Peculiar behaviour involving unicode: `len(s[0]) != len(s[0].lower())` Is this expected?

eldipa · March 3, 2023, 11:43pm

I have the following code:

s = 'İstan'

first = s[0]

assert len(first) == 1

weird = first.lower()

print("lower() makes 1 char into 2 chars:")
print("before lower() -> c:", first, "n:", ord(first))
print("after lower() -> c:", weird, "len:", len(weird))
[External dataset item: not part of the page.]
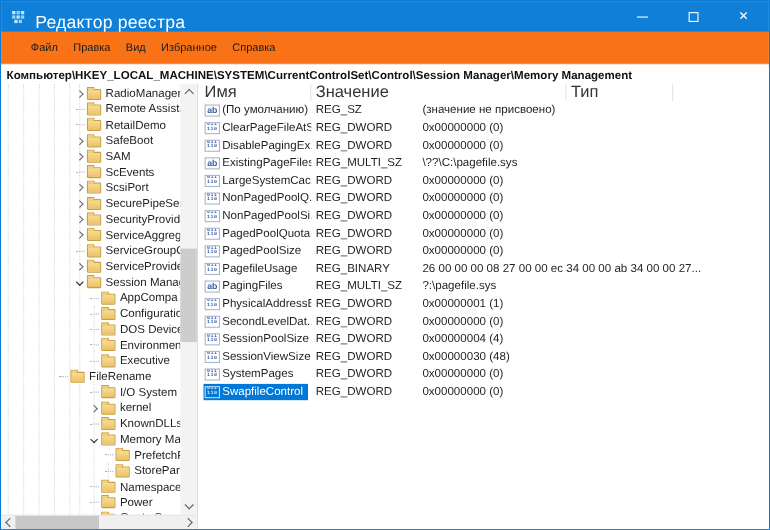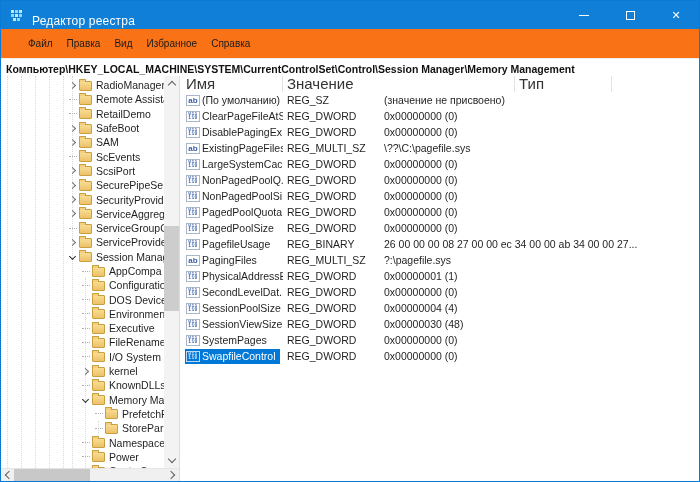"Редактор реестра" .title-text { font-size: 12px -> 16px }
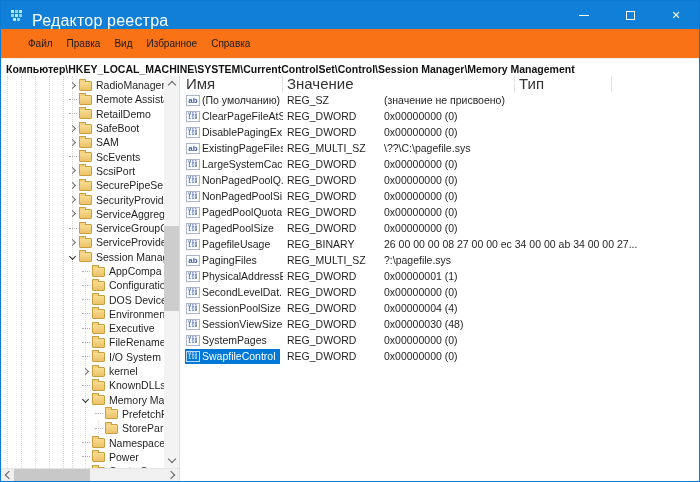"FileRename" div.tree-row { padding-left: 78px -> 50px }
print("\nSame but quoting the chars")
print("before lower() -> c:", f"'{first}'", "n:", ord(first))
print("after lower() -> c:", f"'{weird}'", "len:", len(weird))

In my machine it prints:

lower() makes 1 char into 2 chars:
before lower() -> c: İ n: 304
after lower() -> c: i̇ len: 2

Same but quoting the chars
before lower() -> c: 'İ' n: 304
after lower() -> c: 'i̇' len: 2

The first (uppercase) letter is the traditional I but with a “dot” above. Python says that it is 1 character (len(s[0]) == 1).
When I turn it into lowercase now it becomes a string of 2 chars (len(s[0].lower()) == 2).

In the prints above the I with-the-dot becomes a lower case ‘i’ followed-by-a-dot.

I don’t know if this is expected or not but certainly it was a surprise.

Rosuav · March 3, 2023, 11:46pm

There are quite a few places where upper/lowercasing a single letter produces more than one.

>>> "ß".upper()
'SS'

Not sure why this gets a combining dot, but that’ll be down to the Unicode standard, which Python simply imports and follows.

MRAB · March 4, 2023, 12:28am

Most languages that use the Latin alphabet have 'I' vs 'i'.

However, Turkish and others have 'I' vs 'ı' (dotless forms) and 'İ' vs 'i' (dotted forms).

Lowercasing 'İ' would normally give you 'i', but uppercasing that again would then give you 'I'. Adding the extra codepoint lets it remember the original dot so that you round-trip it (excepting that it’s 2 codepoints instead of the original 1).

I think that Unicode could do with adding a combining form that removes the dot because currently you can’t round-trip 'ı'; it uppercases to 'I' which then lowercases to 'i'.

eldipa · March 4, 2023, 12:41am

mmm, adding the following:

weird = weird.upper()
print("after upper() -> c:", weird, "len:", len(weird))
print("after upper() -> c:", f"'{weird}'", "len:", len(weird))

Yields:

after upper() -> c: İ len: 2
after upper() -> c: 'İ' len: 2

So indeed the 2-len lowercase i followed-by-a-dot gets back to its original I with-a-dot form so the “extra” dot appended to the former is used to reconstruct the original uppercase letter.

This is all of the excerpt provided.